Excluding pictures, transcribe precisely the lines from the one containing "Liberation Mono, monospace;" to the final line of the listing below, inclusive, and nothing more.
⟨
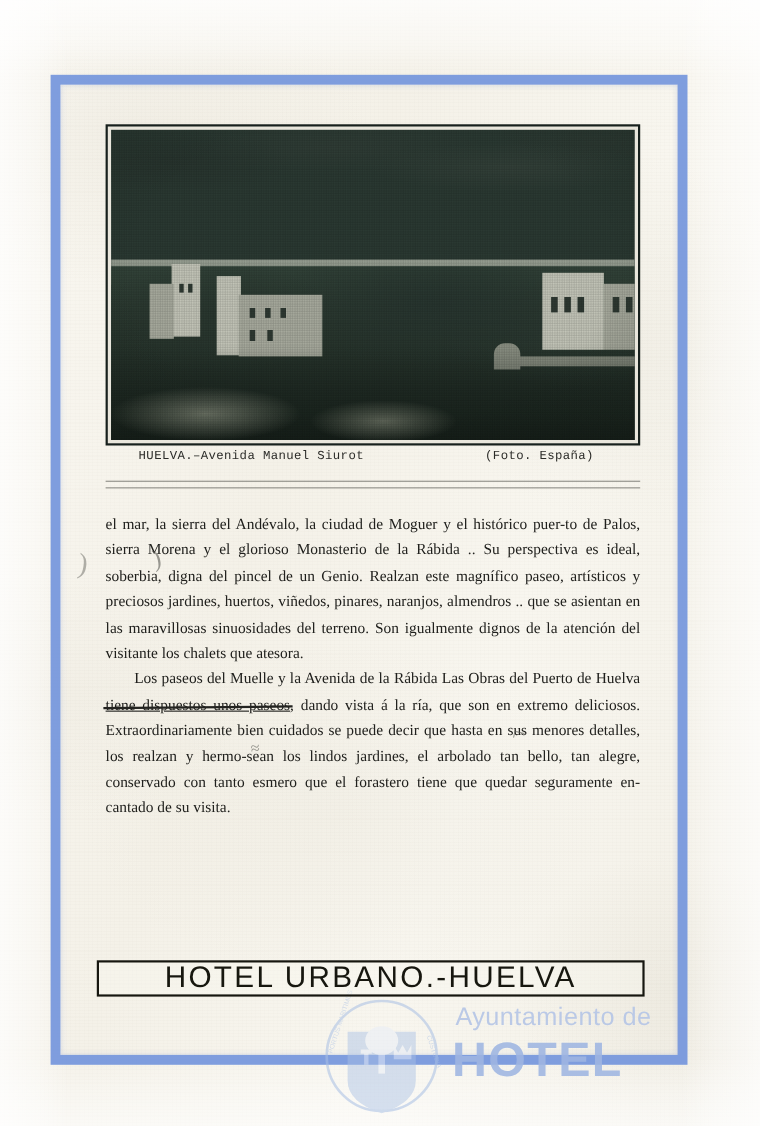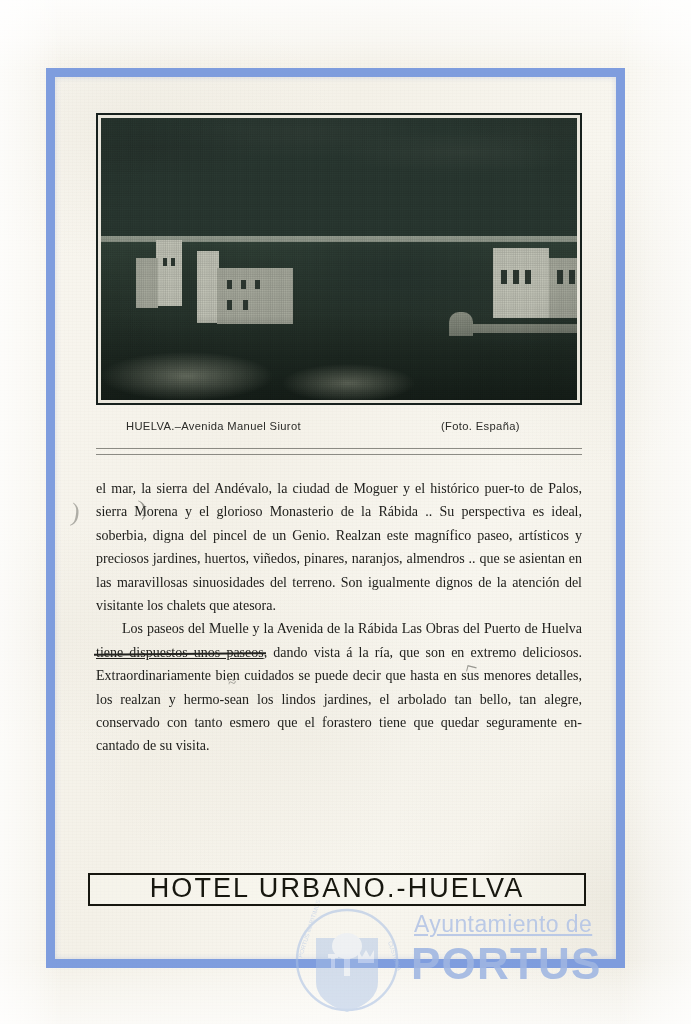--- a/index.html
+++ b/index.html
@@ -192,9 +192,9 @@
   
   .caption-row {
     position: relative;
-    margin-top: 15px;
+    margin-top: 4px;
     height: 17px;
-    font-family: Liberation Sans, sans-serif;
+    font-family: Liberation Mono, monospace;
     font-size: 11.2px;
     letter-spacing: .35px;
     color: #2b2b28;

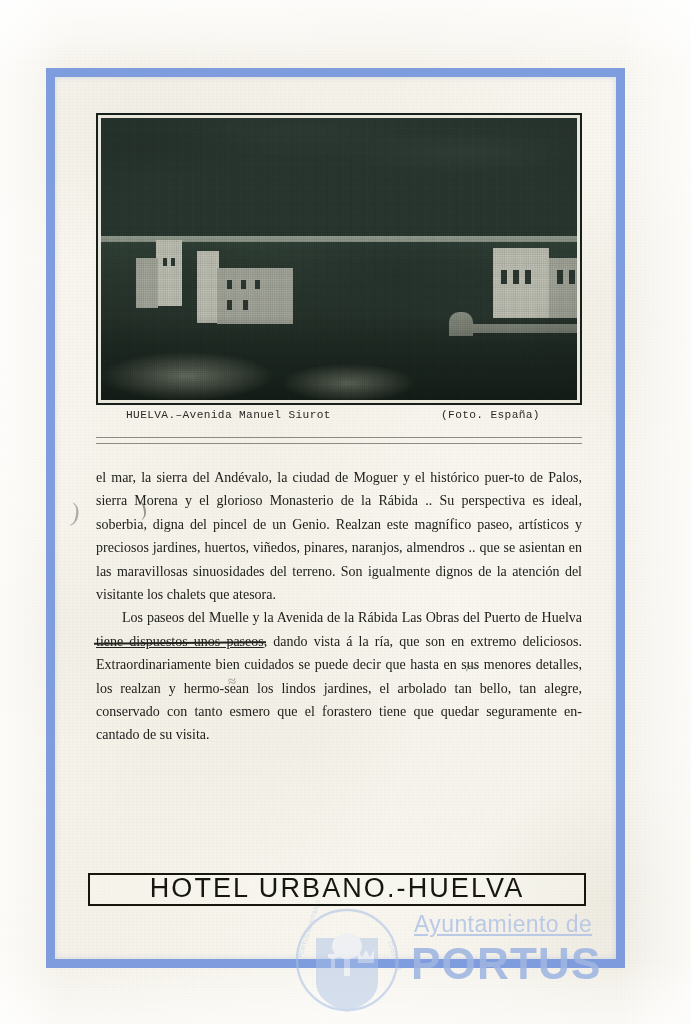--- a/index.html
+++ b/index.html
@@ -328,7 +328,6 @@
     color: #b6c6e6;
     opacity: .92;
     white-space: nowrap;
-    text-decoration: underline;
   }
   .wm-text-big {
     left: 411px;

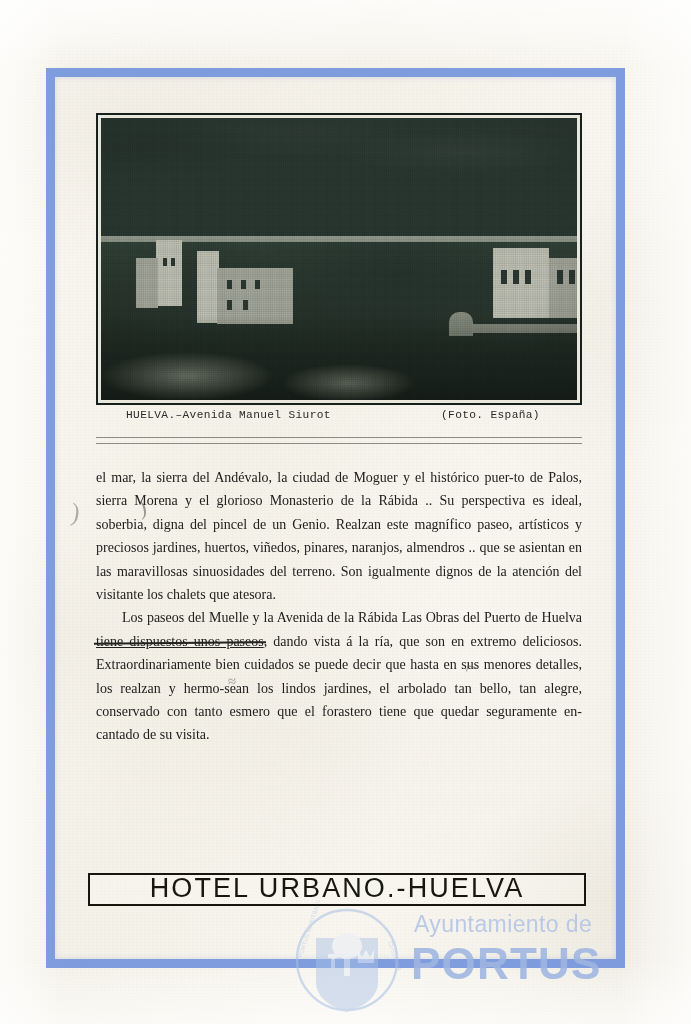--- a/index.html
+++ b/index.html
@@ -442,7 +442,7 @@
   </div>
 
   <div class="wm wm-text-top">Ayuntamiento de</div>
-  <div class="wm wm-text-big">PORTUS</div>
+  <div class="wm wm-text-big">HOTEL</div>
 
 </div>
⟩
Solution
+    font-family: Liberation Mono, monospace;
     font-size: 11.2px;
     letter-spacing: .35px;
     color: #2b2b28;

--- a/index.html
+++ b/index.html
@@ -328,7 +328,6 @@
     color: #b6c6e6;
     opacity: .92;
     white-space: nowrap;
-    text-decoration: underline;
   }
   .wm-text-big {
     left: 411px;

--- a/index.html
+++ b/index.html
@@ -442,7 +442,7 @@
   </div>
 
   <div class="wm wm-text-top">Ayuntamiento de</div>
-  <div class="wm wm-text-big">PORTUS</div>
+  <div class="wm wm-text-big">HOTEL</div>
 
 </div>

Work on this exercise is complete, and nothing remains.